5-(4-methylphenyl)-N-(pyridin-4-ylmethyl)pyrazolo[1,5-a]pyrimidin-7-amine

HPLC retention time (minutes): 2.94; Mass data: 316 (M+H)⁺.

Example 3(16)

5-(3-methoxyphenyl)-N-(pyridin-4-ylmethyl)pyrazolo[1,5-a]pyrimidin-7-amine

HPLC retention time (minutes): 2.90; Mass data: 332 (M+H)⁺.

Example 3(17)

5-(3-furyl)-N-(pyridin-4-ylmethyl)pyrazolo[1,5-a]pyrimidin-7-amine

HPLC retention time (minutes): 2.28; Mass data: 292 (M+H)⁺.

Example 3(18)

N-(4-methoxybenzyl)-5-(4-methylphenyl)pyrazolo[1,5-a]pyrimidin-7-amine

HPLC retention time (minutes): 3.45; Mass data: 345 (M+H)⁺.

Example 3(19)

N-(4-methoxybenzyl)-5-(3-methoxyphenyl)pyrazolo[1,5-a]pyrimidin-7-amine

HPLC retention time (minutes): 3.42; Mass data: 361 (M+H)⁺.

Example 3(20)

5-(3-furyl)-N-(4-methoxybenzyl)pyrazolo[1,5-a]pyrimidin-7-amine

HPLC retention time (minutes): 3.31; Mass data: 321 (M+H)⁺.

Example 3(21)

{1-[5-(3-methoxyphenyl)pyrazolo[1,5-a]pyrimidin-7-yl]pyrrolidin-2-yl}methanol

HPLC retention time (minutes): 3.13; Mass data: 325 (M+H)⁺.

Example 3(22)

5-(4-methylthien-2-yl)-N-(pyridin-4-ylmethyl)pyrazolo[1,5-a]pyrimidin-7-amine

HPLC retention time (minutes): 3.01; Mass data: 322 (M+H)⁺.

Example 4

N⁵-[4-(dimethylamino)phenyl]-N⁷-propylpyrazolo[1,5-a]pyrimidine-5,7-diamine

Using propylamine in stead of 3-chloroaniline, 5-chloro-N-propylpyrazolo[1,5-a]pyrimidin-7-amine was obtained by the same procedure as Example 1. The obtained compound and N,N-dimethylbenzene-1,4-diamine were subjected to nucleophilic aromatic substitution according to the procedure as described in Tetrahedron Letters, 2002, 43, 5739, thereby to give the compound of the present invention having the following physical data. HPLC retention time (minutes): 2.98; Mass data: 311 (M+H)⁺.

Example 5

5-chloro-N-(4-methoxybenzyl)pyrazolo[1,5-a]pyrimidin-7-amine

To a solution of 5,7-dichloropyrazolo[1,5-a]pyrimidine (1.8 g) in acetonitrile (30 mL) were added p-methoxybenzylamine (1.3 g) and potassium carbonate (2.6 g), and the mixture was stirred overnight at room temperature. After the reaction mixture was concentrated, the residue was extracted with ethyl acetate and water. The extract was washed with a saturated aqueous solution of sodium chloride, dried over anhydrous magnesium sulfate and concentrated. The residue was purified by chromatography on silica gel (hexane:ethyl acetate=5:1→3:1) to give the compound (2.4 g) of the present invention having the following physical data.

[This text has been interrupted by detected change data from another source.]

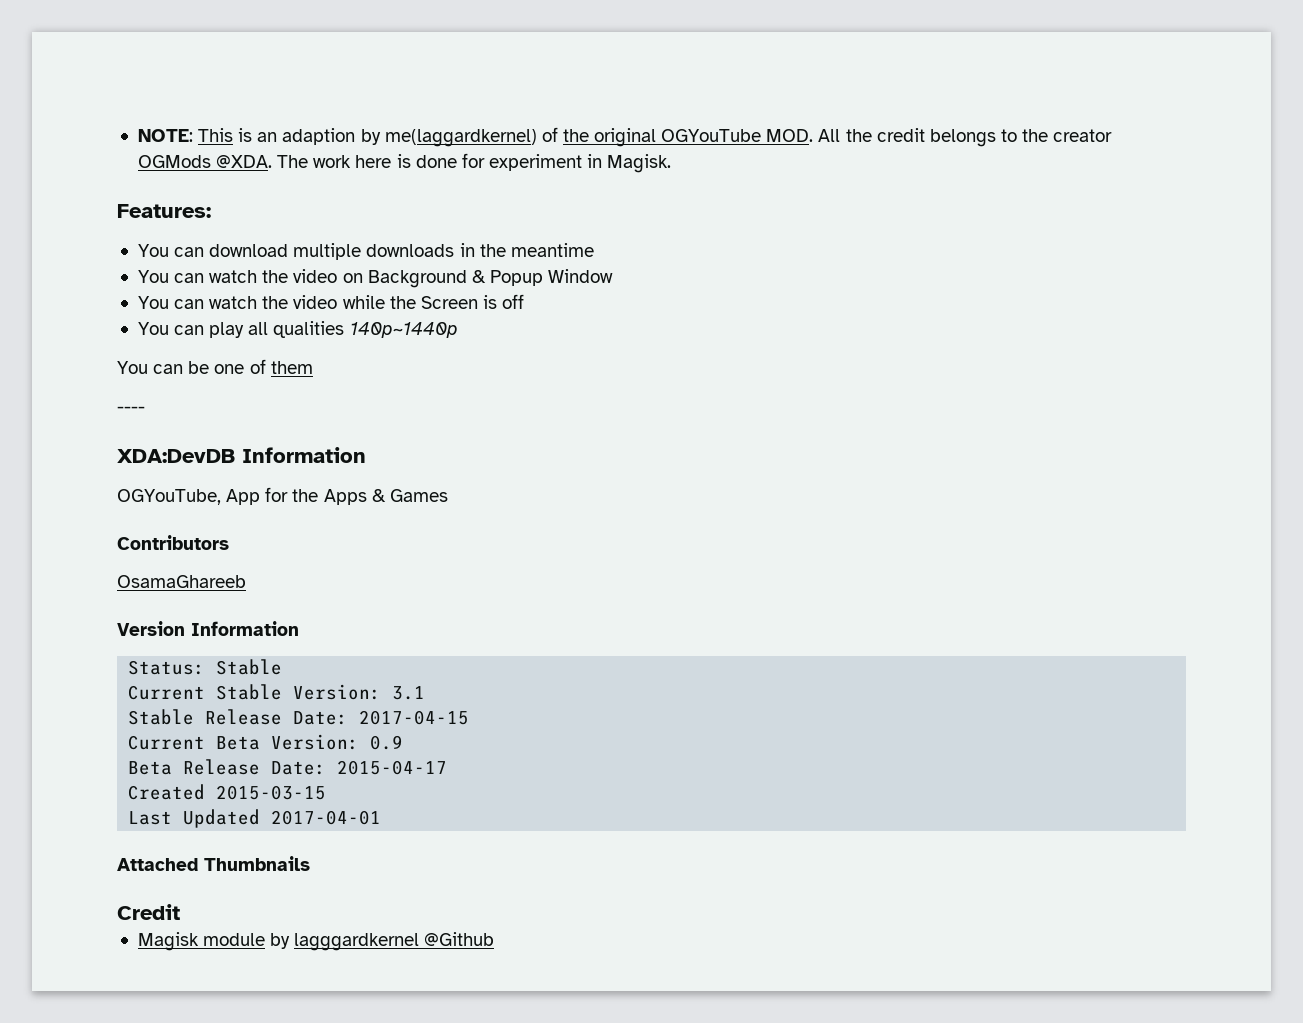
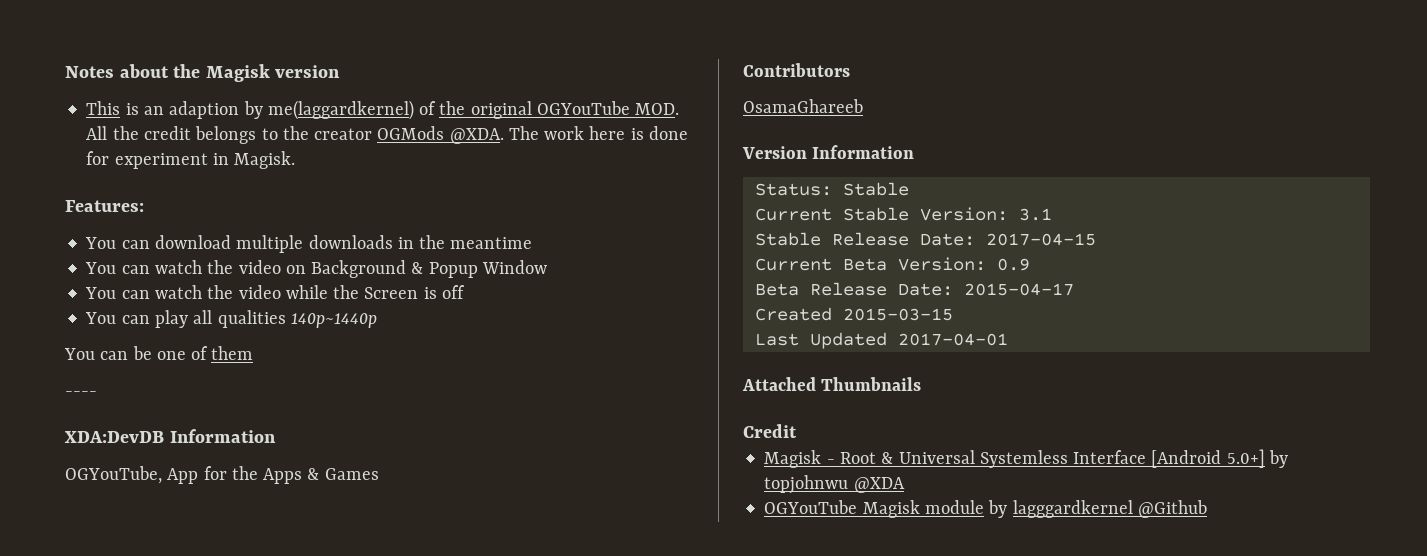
[137,129,193,142] NOTE: -> [65,64,341,82] Notes about the Magisk version //
(199, 941) none -> [826,449,1288,468] [764,475,905,494] [764,500,920,518] - Root & Universal Systemless Interface [Android 5.0+] by topjohnwu @XDA // OGYouTube Magisk

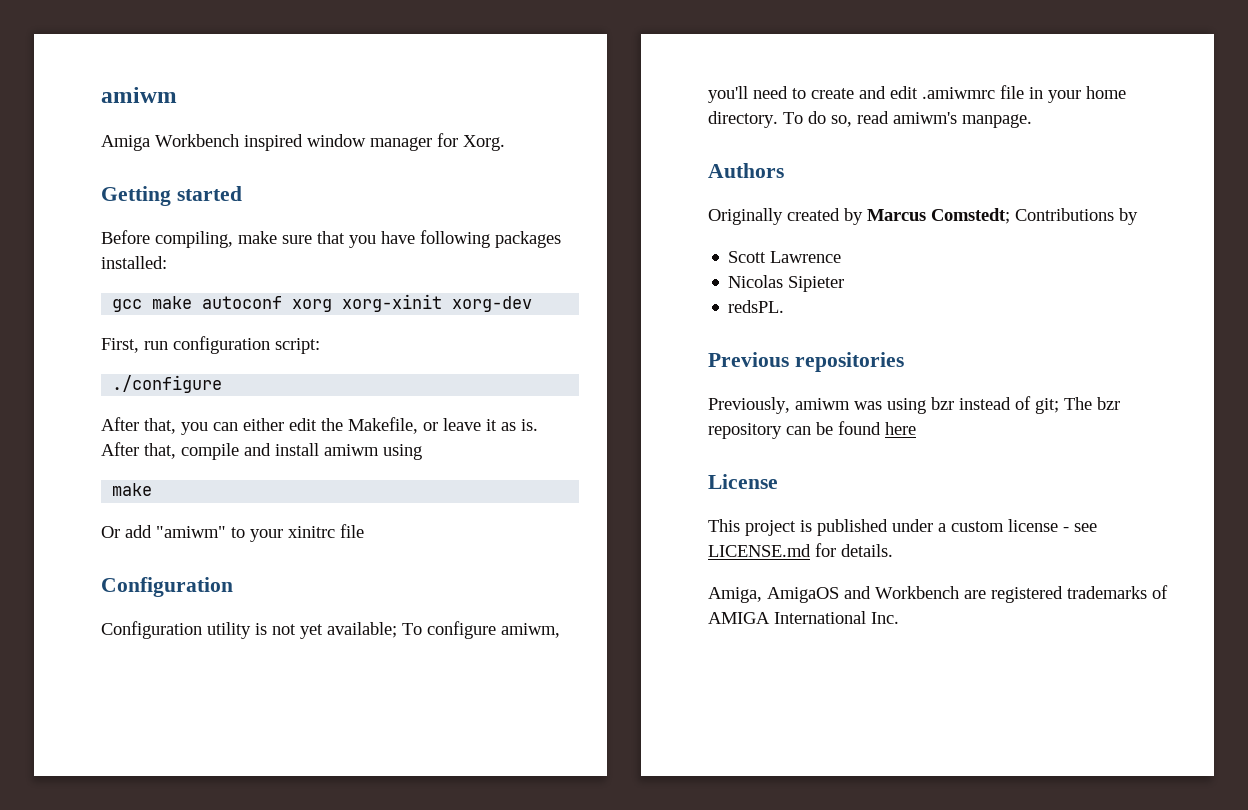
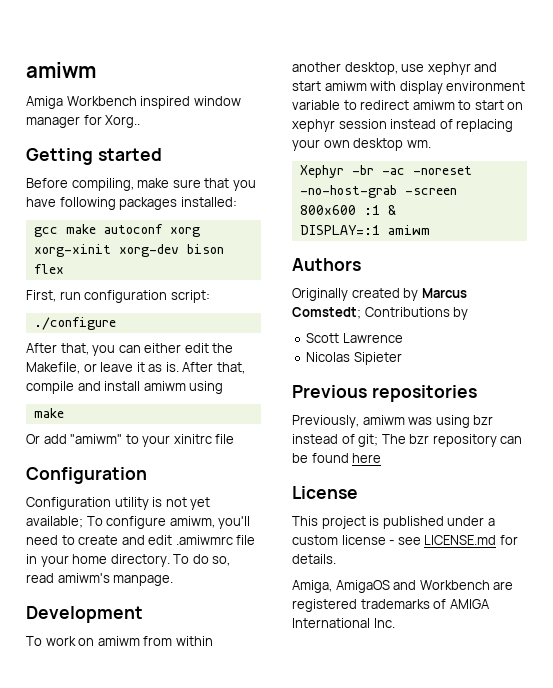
[463,135,505,151] Xorg. -> [105,115,141,128] Xorg..
(533, 304) none -> [186,244,224,254] [33,264,64,274] bison flex
(1032, 121) none -> [26,606,143,623] [26,636,213,646] [292,62,498,75] [292,81,526,94] [292,100,524,110] [292,119,514,132] [292,138,431,151] [299,165,472,178] [299,185,457,198] [299,205,396,215] [299,225,430,235] // Development // To work on amiwm from within another desktop, use xephyr and start amiwm with display environment variable to redirect amiwm to start on xephyr session instead of replacing your own desktop wm. // Xephyr -br -ac -noreset -no-host-grab -screen 800x600 :1 & // DISPLAY=:1 amiwm
[728,300,785,313] // redsPL. -> (402, 358) none

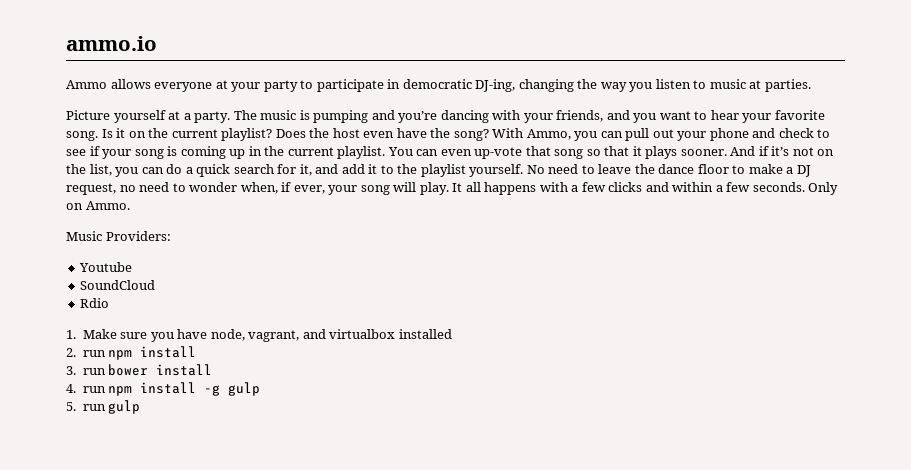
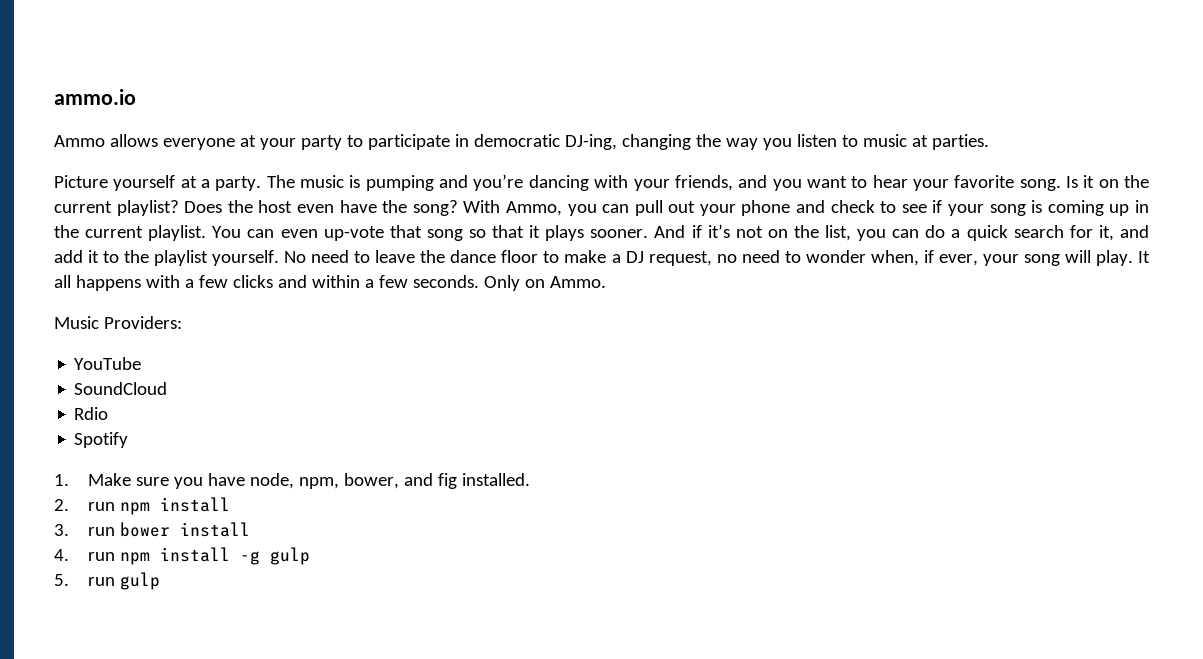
[79,262,133,272] Youtube -> [74,357,142,370] YouTube
(110, 303) none -> [74,432,129,448] // Spotify
[248,329,452,342] vagrant, and virtualbox installed -> [298,473,530,489] npm, bower, and fig installed.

TLC: Rf 0.41 (hexane:ethyl acetate=2:1);

NMR(CDCl₃): δ 3.82 (s, 3H), 4.51 (d, J=5.49 Hz, 2H), 5.98 (s, 1H), 6.44 (d, J=2.20 Hz, 1H), 6.64-6.77 (m, 1H), 6.89-6.96 (m, 2H), 7.24-7.33 (m, 2H), 7.96 (d, J=2.20 Hz, 1H).

Examples 5(1) and 5(2)

Using a corresponding halogeno compound in stead of 5,7-dichloropyrazolo[1,5-a]pyrimidine, the following compounds of the present invention were obtained by the same procedure as Example 5.

Example 5(1)

5-chloro-N-(4-methoxybenzyl)-2-methylpyrazolo[1,5-a]pyrimidin-7-amine

TLC: Rf 0.42 (hexane:ethyl acetate=2:1);

NMR(CDCl₃): δ 2.43 (s, 3H), 3.82 (s, 3H), 4.49 (d, J=5.68 Hz, 2H), 5.91 (s, 1H), 6.22 (s, 1H), 6.55-6.67 (m, 1H), 6.88-6.96 (m, 2H), 7.23-7.34 (m, 2H).

Example 5(2)

5-chloro-N-(4-methoxybenzyl)-3-methylpyrazolo[1,5-a]pyrimidin-7-amine

TLC: Rf 0.35 (hexane:ethyl acetate=4:1);

NMR(CDCl₃): δ 2.29 (d, J=0.73 Hz, 3H), 3.82 (s, 3H), 4.50 (d, J=5.67 Hz, 2H), 5.92 (s, 1H), 6.58-6.67 (m, 1H), 6.88-6.95 (m, 2H), 7.24-7.32 (m, 2H), 7.79-7.83 (m, 1H).

Example 6

N-(4-methoxybenzyl)-5-methylpyrazolo[1,5-a]pyrimidin-7-amine

[1,3-bis(diphenylphosphino)propane]dichloronickel(II) (0.1 g) was added to a tetrahydrofuran solution (20 mL) of the compound (0.5 g) obtained in Example 5, and the mixture was stirred overnight at room temperature. Then a solution of 0.93 M methylmagnesium bromide in tetrahydrofuran (10 mL) was dropwise added thereto at room temperature and heated under reflux for 2 hours. The reaction mixture was cooled to room temperature, and extracted with a saturated aqueous solution of ammonium chloride and ethyl acetate. The extract was dried over anhydrous magnesium sulfate and concentrated. The residue was purified by chromatography on silica gel (chloroform) to give the compound of the present invention (340 mg) having the following physical data.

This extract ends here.